It is important to explore the sensitivity of different biomimetic tissue models to receptor-specific TRAIL variants to understand the role of death receptors in TRAIL resistance. Therefore, to uncover the difference between adherent 2D cells and 3D spheroids, we analyzed their cell surface death receptor expression and their sensitivity to receptor-specific TRAIL variants. Then, the influence of ionizing radiation on death receptor expression was measured, suggesting that ionizing radiation increases DR5 expression in both biomimetic tissue models, but not DR4 expression in 3D spheroids. Finally, the results show that ionizing radiation has a synergistic effect with the DR5-specific TRAIL variant, but not with the DR4-specific TRAIL variant.

2. Results

2.1. TRAIL-Induced Cell Death in 2D Monolayer H460 and DLD-1 Cells

In our study, we utilized two cancer cell lines, namely H460 and DLD-1, representing non-small cell lung cancer and colon cancer, respectively. First, we assessed the expression status of DR4 and DR5 on the surface of H460 and DLD-1 monolayer cells. As shown in Figure 1A, the histogram curves for DR4 and DR5 in both cell lines exhibited a shift to the right, relative to the corresponding isotype control, indicating increased expression. The relative expression values of DR4 compared to the isotype were 5.5 and 7.1, respectively, while the expression values of DR5 were 3.9 and 4.4, respectively (Figure 1B). Subsequently, TRAIL-WT and its variants, DR5-specific TRAIL-DHER and DR4-specific TRAIL-4C7, were added to monolayer H460 and DLD-1 cells with concentrations ranging from 5 to 50 ng/mL (Figure 1C,D). TRAIL-WT, TRAIL-DHER, and TRAIL-4C7 all reduced the cell viability of H460 cells, with TRAIL-4C7 demonstrating a more pronounced effect and 48% reduction at 50 ng/mL. At a concentration of 25 ng/mL, TRAIL-DHER induced a 20% reduction in viability, with no increase in reduction observed upon escalation to 50 ng/mL. DLD-1 cells are more sensitive to DR4-specific TRAIL-4C7 and a bit more resistant to DR5-specific TRAIL-DHER compared to H460. TRAIL-4C7 resulted in more than 80% cell viability reduction at 50 ng/mL, whereas TRAIL-DHER only reduced cell viability by 10%.

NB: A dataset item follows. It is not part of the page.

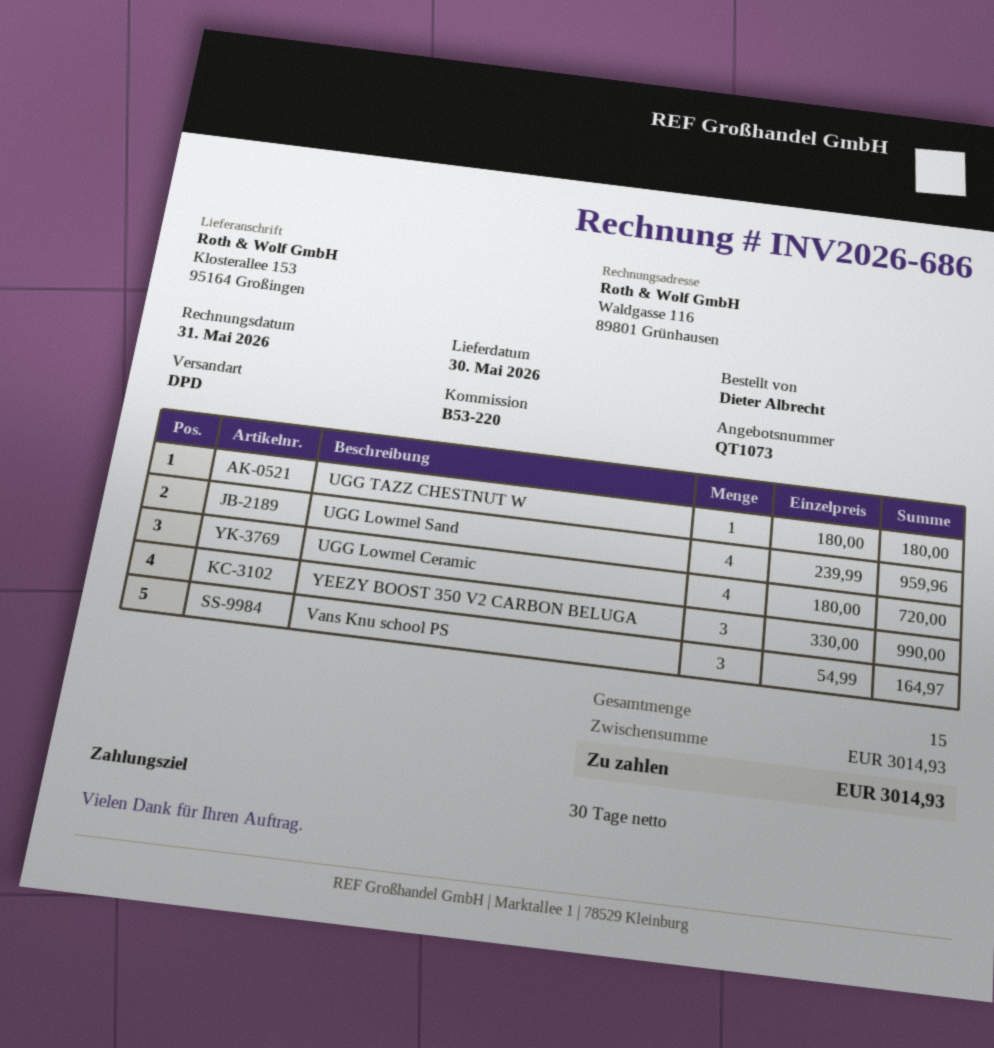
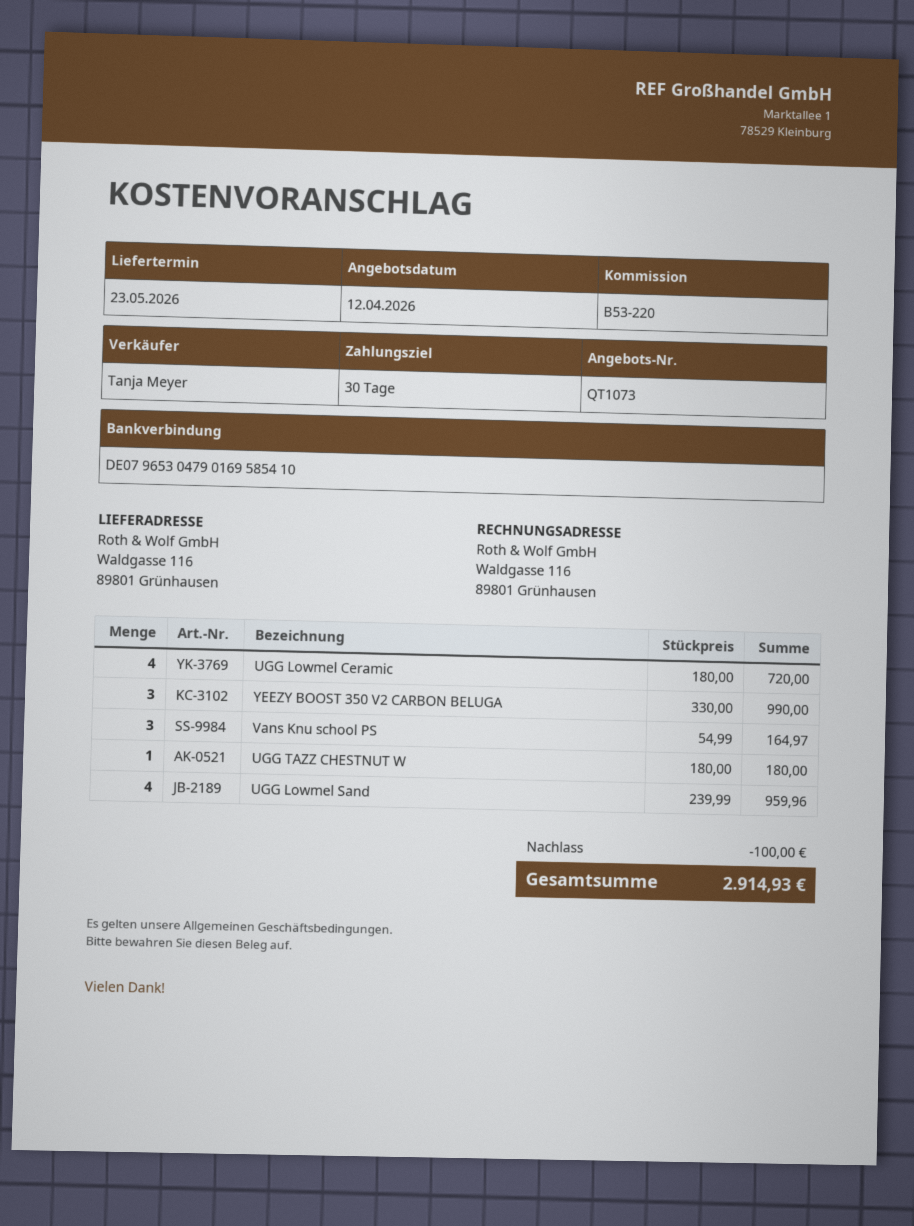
delivery date: 2026-05-30 -> 2026-05-23
ship to: Klosterallee 153, 95164 Großingen -> Waldgasse 116, 89801 Grünhausen
discount: none -> 100.00
total: 3014.93 -> 2914.93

2.2. IR Enhances TRAIL-Induced Apoptosis in 2D Monolayer Cancer Cells

Given the well-established role of IR in inducing DNA damage as a conventional therapeutic approach in cancer treatment, we implemented a combined treatment involving TRAIL and IR for H460 and DLD-1 cell lines. As depicted in Figure 2A, treatment with TRAIL-WT, TRAIL-DHER, and TRAIL-4C7 decreased cell viability by 26%, 47%, and 21%, respectively, in H460 cells. Furthermore, the additional administration of IR resulted in a greater decrease in cell viability of 40%, 61%, and 33% in the respective groups. In Figure 2B, the synergistic effect of IR on TRAIL is more evident in DLD-1 cells: TRAIL-WT, TRAIL-DHER, and TRAIL-4C7 treatment decreased cell viability by 45%, 89%, and 10%, respectively, whereas additional administration of IR resulted in a greater decrease in cell viability of 81%, 89%, and 57%, respectively.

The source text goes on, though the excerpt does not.